Razan had been diagnosed with severe anaemia weeks earlier, yet there were no iron pills in the hospital, and no meat, eggs, or even vegetables at home.

“When the bleeding started, I knew.  Her body couldn’t hold on,” Raghda explained.

The maternity wards across Gaza often echo the same story: a generation of women losing their pregnancies in overcrowded hospitals, many of which have out of folic acid, prenatal vitamins, or even basic obstetric equipment.

“Silent health massacres are happening every day,” Hanan Salha, a midwife who works at Nasser Hospital in Khan Younis, remarked to TNA.

“Every shift, I see women come in pale, weak, and bleeding. We can’t give them what they need, not even a basic iron supplement. We try to keep them alive,” she said.

She added that 70 percent of the pregnant women she sees suffer from anaemia, hypertension related to starvation, and “clear signs of emaciation. Many arrive after collapsing from hunger or haemorrhaging from early labour. It is not just the number of cases, it is the speed. It is like an avalanche.”

In a dusty corner of a field clinic in Deir al-Balah, 26-year-old Maysaa Jouda, six months pregnant, wrapped her arms around her belly.

“Every kick is a miracle, but I’m terrified when it stops. I eat once a day. Sometimes not at all. I feel like I am dying, and I am afraid he will, too,” the young mother said to TNA.

Mohammed Joda, an obstetrician at Al-Shifa Hospital, described the surge in miscarriages as part of a “dangerous pattern” linked to Gaza’s dire food insecurity caused by Israel.

“We are no longer dealing with individual tragedies,” he told TNA. “This is a structural collapse. A pattern of starvation-related fetal loss is unfolding right before our eyes.”

He explained that deficiencies in protein, zinc, iron, and folic acid all contribute to intrauterine growth retardation (IUGR), a leading cause of stillbirth and miscarriage.

“Add chronic stress, psychological trauma, and lack of shelter, and you have a lethal mix,” he said.

The World Food Programme recently warned that Gaza is on the brink of full-scale famine.

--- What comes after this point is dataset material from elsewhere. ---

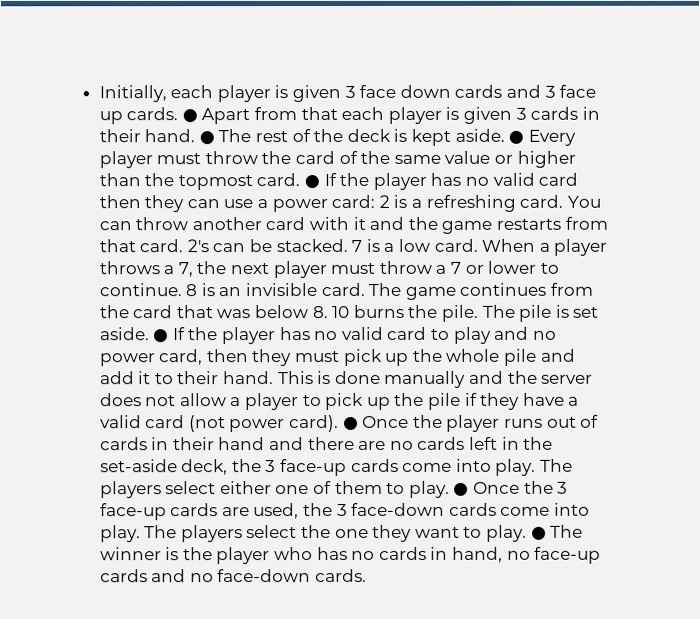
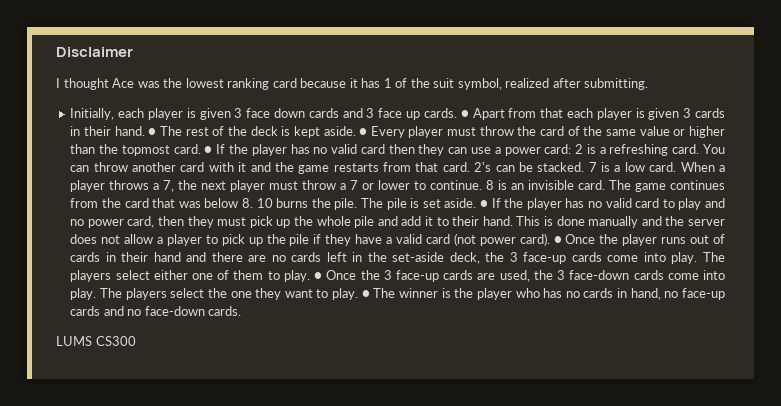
+ Disclaimer
+ I thought Ace was the lowest ranking card because it has 1 of the suit symbol, realized after submitting.
+ LUMS CS300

But for thousands of expectant mothers, that brink has already been crossed.

Since the outbreak of Israel’s genocidal war 19 months ago, Israel imposed a tightened blockade on the war-torn coastal enclave, often preventing the entry of food and basic needs for locals.

On 2 March, Israel sealed off the strip, pushing the local Palestinian population into starvation, according to Palestinian and UN aid organisations.

‘A War Against Mothers’
Health officials say the blockade’s effects go far beyond nutrition.

“Israel is not just closing borders,” Marwan al-Hams, director of Gaza’s field hospitals in the health ministry, said to TNA, “It is closing wombs.”

He described the miscarriages and deaths of pregnant Palestinian women as “a war crime” and accused Israeli authorities of weaponising hunger. “This is a war against mothers. Against unborn children. Against the future of Gaza,” he stressed.

Despite mounting international condemnation, Israel continues to seal off the crossings. Sporadic aid convoys arrive in the south but are insufficient, often delayed, and sometimes looted before they reach hospitals. Pregnant women in northern and central Gaza are almost entirely cut off.

Meanwhile, doctors report treating patients without access to clean water, protein, or prenatal vitamins. “We can’t even give women milk. The shelves are empty. The pharmacies are empty. And so are the wombs,” al-Hams added.

Hospital waiting rooms, tents, and bombed-out clinics are being filled up with patients and stories, each one crying for help.

Heba Dawas, a nurse at a mobile clinic in Nasser hospital, described treating a woman who hadn’t eaten in three days. “She didn’t even have water. Her fetus was already gone. She kept asking if she had done something wrong,” she told TNA.

But in Gaza today, hunger is not a choice, and miscarriage is no longer a personal tragedy. It is a collective scream for help from a besieged population.

More than 50,000 pregnant women remain in Gaza, many of them displaced, living without shelter, food, or medical care. Aid organisations have warned that unless crossings are opened and humanitarian aid allowed to flow freely, the miscarriages will continue, and the death toll will rise.

“We are losing the next generation before it’s even born. If the world doesn’t intervene now, we may never recover,” Dawas said.